As we write, ships have been laid up to an extent not seen since the
1970s and understandably owners expect to enjoy reduced insurance
premiums in respect of a vessel no longer trading. Unfortunately for
many there is little scope for return of premium as technical rates are
already less than the level underwriters require for laid up tonnage.

We anticipate that the increase in the laid up fleet may also see a spate
of outstanding claims being presented by ship operators who may
previously have preferred to defer them in the boom market.

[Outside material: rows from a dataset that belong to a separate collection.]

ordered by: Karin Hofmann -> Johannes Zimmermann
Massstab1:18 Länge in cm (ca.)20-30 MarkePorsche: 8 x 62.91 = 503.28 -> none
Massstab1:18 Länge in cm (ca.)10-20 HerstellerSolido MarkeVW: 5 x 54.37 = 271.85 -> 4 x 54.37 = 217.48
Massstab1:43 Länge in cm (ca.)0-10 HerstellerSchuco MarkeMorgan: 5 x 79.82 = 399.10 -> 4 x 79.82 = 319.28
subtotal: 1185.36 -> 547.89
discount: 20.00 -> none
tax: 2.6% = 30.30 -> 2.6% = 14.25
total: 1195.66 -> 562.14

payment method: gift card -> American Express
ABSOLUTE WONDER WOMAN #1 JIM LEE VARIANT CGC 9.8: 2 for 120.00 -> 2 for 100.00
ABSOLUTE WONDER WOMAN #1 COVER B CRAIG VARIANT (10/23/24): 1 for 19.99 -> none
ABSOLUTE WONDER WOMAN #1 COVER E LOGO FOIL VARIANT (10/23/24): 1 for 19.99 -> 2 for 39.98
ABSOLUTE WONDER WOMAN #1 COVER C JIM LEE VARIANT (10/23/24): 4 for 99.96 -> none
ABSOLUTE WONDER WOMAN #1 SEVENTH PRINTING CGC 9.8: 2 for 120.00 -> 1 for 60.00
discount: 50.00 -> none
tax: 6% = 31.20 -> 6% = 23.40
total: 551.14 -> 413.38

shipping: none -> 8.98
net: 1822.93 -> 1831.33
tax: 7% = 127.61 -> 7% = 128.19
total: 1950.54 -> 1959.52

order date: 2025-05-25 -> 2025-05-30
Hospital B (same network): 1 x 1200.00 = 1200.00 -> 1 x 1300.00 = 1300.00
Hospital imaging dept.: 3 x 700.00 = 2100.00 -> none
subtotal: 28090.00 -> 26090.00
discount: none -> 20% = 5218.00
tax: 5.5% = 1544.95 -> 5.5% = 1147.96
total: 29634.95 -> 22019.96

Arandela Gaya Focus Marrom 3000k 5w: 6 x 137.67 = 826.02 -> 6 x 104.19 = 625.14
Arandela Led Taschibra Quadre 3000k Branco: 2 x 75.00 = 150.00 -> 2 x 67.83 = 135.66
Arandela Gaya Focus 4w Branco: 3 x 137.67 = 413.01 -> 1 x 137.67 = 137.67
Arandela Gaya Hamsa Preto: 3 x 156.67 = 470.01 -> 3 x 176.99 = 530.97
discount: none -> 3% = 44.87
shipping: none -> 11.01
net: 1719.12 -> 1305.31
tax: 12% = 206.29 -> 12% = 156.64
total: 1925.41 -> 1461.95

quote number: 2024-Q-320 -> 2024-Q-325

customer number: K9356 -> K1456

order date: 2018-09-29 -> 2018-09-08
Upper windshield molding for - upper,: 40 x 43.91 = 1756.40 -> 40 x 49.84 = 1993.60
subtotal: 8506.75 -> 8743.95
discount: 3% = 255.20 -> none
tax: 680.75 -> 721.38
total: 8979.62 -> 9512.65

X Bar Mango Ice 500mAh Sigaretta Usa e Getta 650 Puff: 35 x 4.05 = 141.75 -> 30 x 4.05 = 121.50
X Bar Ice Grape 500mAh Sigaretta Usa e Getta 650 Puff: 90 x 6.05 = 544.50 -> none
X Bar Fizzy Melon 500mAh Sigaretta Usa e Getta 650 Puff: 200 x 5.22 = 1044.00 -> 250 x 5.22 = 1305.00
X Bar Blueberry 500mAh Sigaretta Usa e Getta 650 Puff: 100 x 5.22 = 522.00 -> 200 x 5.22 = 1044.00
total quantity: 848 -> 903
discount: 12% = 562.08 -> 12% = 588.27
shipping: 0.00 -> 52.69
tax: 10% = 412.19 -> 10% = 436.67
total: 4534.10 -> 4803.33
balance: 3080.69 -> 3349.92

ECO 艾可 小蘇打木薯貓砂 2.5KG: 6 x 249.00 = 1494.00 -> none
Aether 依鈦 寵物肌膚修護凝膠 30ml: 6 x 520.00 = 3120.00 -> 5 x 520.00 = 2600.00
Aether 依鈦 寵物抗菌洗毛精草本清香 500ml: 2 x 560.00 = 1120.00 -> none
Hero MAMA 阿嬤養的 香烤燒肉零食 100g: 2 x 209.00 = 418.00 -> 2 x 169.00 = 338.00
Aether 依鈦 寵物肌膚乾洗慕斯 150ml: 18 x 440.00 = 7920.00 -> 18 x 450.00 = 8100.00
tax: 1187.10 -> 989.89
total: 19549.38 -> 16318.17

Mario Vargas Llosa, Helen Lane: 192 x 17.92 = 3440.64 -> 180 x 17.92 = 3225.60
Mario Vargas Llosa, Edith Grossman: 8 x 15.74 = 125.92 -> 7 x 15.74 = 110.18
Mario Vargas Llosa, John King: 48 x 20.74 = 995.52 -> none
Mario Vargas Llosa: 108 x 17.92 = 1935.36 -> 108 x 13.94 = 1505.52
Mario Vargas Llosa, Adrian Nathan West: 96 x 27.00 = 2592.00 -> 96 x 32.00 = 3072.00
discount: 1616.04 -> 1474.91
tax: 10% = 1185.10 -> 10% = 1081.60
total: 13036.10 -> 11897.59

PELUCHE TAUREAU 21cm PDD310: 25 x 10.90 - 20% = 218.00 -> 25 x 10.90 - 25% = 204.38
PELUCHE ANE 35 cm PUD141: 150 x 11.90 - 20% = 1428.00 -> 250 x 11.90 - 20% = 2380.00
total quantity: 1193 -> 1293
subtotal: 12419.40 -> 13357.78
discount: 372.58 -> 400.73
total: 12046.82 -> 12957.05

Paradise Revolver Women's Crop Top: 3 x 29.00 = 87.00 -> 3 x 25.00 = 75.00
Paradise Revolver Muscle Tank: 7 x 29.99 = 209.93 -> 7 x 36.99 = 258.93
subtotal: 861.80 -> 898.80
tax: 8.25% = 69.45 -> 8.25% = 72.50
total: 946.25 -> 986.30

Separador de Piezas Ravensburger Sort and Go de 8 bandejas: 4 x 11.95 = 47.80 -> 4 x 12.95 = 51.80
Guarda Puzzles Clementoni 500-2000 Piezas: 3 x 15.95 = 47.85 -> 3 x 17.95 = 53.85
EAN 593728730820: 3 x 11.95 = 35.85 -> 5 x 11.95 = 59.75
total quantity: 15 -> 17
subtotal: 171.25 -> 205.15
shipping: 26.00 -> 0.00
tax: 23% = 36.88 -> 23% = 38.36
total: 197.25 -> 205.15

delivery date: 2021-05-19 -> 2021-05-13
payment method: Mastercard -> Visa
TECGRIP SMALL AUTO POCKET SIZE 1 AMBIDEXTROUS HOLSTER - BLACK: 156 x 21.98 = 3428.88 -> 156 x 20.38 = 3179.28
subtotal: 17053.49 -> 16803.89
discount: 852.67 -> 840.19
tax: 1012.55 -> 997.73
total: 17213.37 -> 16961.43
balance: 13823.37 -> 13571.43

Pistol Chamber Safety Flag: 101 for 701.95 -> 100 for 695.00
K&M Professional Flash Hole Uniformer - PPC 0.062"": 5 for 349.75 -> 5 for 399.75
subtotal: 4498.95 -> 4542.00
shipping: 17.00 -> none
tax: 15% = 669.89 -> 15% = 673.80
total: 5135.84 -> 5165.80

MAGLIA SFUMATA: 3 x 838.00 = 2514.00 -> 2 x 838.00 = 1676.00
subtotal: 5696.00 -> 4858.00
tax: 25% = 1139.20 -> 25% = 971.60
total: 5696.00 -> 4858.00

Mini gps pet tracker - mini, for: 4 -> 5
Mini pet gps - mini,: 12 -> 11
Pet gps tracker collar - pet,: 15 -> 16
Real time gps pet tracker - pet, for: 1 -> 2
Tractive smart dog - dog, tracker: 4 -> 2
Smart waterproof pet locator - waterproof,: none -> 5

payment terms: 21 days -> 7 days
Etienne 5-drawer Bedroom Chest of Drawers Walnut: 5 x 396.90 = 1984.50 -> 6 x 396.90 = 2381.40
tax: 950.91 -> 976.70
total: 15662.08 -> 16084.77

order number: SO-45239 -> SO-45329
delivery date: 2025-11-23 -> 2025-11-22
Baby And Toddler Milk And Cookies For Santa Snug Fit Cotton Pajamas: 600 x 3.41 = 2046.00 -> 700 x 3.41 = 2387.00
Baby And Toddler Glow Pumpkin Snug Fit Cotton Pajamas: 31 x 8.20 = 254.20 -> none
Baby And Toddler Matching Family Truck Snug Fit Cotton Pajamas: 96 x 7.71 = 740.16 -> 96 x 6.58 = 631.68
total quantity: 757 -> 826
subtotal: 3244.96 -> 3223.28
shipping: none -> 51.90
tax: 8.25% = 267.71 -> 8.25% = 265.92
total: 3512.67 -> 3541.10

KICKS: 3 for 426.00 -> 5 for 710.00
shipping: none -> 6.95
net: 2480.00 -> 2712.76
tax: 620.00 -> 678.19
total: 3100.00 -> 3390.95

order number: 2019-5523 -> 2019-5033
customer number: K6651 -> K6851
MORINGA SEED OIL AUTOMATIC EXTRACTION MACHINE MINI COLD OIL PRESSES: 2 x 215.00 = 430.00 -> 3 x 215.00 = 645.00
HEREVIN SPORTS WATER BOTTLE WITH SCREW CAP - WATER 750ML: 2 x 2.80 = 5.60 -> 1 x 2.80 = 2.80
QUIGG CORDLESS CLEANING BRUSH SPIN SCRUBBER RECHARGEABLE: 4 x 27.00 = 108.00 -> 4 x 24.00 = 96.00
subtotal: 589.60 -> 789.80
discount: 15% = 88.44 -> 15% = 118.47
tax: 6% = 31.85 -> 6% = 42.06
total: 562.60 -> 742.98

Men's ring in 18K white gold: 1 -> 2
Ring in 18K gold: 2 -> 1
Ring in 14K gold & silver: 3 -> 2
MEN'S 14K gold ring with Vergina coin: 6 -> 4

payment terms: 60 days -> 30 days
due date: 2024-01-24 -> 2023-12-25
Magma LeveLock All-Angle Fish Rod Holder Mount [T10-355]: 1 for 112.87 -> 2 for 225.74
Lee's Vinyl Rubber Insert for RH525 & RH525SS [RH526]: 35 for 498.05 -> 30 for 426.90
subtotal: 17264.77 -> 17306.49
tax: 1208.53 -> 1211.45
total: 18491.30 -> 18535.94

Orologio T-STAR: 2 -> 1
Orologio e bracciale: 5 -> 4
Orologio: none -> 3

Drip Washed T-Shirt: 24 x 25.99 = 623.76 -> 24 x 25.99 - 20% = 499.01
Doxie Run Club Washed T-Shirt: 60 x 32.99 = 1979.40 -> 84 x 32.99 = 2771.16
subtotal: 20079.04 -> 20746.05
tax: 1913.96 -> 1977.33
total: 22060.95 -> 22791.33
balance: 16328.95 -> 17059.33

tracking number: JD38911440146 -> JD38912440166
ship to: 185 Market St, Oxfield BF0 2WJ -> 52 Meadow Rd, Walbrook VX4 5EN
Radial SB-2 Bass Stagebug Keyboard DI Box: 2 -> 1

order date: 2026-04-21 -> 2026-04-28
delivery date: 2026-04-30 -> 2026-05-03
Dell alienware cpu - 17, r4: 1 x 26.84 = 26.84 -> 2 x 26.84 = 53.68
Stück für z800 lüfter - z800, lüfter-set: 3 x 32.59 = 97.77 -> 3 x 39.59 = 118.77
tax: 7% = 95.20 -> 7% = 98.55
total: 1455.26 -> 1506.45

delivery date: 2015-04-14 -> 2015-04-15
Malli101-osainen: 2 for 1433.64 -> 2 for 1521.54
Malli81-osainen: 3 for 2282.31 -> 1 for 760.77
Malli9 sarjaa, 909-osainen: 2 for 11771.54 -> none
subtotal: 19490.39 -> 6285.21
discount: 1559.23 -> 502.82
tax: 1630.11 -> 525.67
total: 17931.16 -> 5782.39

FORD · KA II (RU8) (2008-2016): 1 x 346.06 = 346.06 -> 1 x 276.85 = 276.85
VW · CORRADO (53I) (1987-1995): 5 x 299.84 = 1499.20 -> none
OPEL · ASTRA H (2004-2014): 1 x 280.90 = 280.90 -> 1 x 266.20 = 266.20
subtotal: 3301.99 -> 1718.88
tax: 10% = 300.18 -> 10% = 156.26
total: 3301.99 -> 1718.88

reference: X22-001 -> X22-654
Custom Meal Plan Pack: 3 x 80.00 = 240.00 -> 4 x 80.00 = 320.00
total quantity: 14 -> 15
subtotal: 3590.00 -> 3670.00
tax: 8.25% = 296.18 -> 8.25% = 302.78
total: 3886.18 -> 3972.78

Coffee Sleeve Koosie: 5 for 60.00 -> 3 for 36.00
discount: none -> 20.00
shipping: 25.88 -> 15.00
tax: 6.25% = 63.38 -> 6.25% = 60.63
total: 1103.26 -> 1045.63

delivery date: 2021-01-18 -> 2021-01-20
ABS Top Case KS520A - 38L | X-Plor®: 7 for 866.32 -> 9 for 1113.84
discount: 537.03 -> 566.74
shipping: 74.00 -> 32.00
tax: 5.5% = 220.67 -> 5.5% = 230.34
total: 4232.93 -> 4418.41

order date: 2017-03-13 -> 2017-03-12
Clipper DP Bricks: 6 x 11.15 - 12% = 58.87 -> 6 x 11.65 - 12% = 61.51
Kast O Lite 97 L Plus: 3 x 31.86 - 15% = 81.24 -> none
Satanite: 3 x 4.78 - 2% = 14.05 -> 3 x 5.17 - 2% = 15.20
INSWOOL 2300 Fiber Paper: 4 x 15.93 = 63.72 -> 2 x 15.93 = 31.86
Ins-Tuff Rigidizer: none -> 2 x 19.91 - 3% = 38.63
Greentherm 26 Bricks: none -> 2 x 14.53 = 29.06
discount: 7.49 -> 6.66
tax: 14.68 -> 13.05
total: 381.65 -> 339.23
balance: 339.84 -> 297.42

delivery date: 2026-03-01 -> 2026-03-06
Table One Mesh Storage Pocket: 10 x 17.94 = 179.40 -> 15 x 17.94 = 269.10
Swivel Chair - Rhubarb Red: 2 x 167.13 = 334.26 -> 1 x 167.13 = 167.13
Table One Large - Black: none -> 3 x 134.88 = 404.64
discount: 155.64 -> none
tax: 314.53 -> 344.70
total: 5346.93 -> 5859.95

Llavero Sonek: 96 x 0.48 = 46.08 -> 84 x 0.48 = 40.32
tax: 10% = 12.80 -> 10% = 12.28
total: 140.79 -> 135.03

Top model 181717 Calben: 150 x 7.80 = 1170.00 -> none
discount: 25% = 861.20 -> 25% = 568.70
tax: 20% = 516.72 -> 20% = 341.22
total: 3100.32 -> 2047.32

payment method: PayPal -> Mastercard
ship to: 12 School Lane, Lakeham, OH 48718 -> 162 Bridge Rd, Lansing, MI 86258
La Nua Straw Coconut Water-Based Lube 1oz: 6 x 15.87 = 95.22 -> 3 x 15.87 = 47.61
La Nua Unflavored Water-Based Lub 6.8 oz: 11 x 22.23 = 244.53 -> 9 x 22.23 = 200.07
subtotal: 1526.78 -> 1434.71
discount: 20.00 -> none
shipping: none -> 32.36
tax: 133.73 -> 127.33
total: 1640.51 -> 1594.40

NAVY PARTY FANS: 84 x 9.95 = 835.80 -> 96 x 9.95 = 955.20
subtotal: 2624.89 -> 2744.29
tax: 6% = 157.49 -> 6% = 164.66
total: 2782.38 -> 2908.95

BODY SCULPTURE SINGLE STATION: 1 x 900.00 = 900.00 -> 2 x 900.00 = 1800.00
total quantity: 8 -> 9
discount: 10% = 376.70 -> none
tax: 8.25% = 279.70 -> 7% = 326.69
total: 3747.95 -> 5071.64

In spite of this, capacity in London has remained relatively stable,


though there have been some personnel changes. Swiss Re recently
lost almost their entire marine team to Montpelier Re. Swiss Re in
turn brought in Aon’s Peter Townsend and Lee Bright. Ian Henstridge,
the senior Hull underwriter at the Catlin syndicate, is moving to the
Amlin syndicate. David Vale departed Allianz for the Brit Syndicate
and was replaced by Brian Cheney from Gard. Potentially, these
moves may result in changes to the underwriting philosophy of
these insurers.

Of all the international markets, the USA seems the least enthusiastic
about international blue water business. The American Hull Syndicate
continues to review their strategy. Navigators have shown an interest
in being the lead on some business but only when it fits in with their
independent underwriting philosophy. Other insurers, notably
AIG and CV Starr have been prepared to consider shares, following
markets such as London.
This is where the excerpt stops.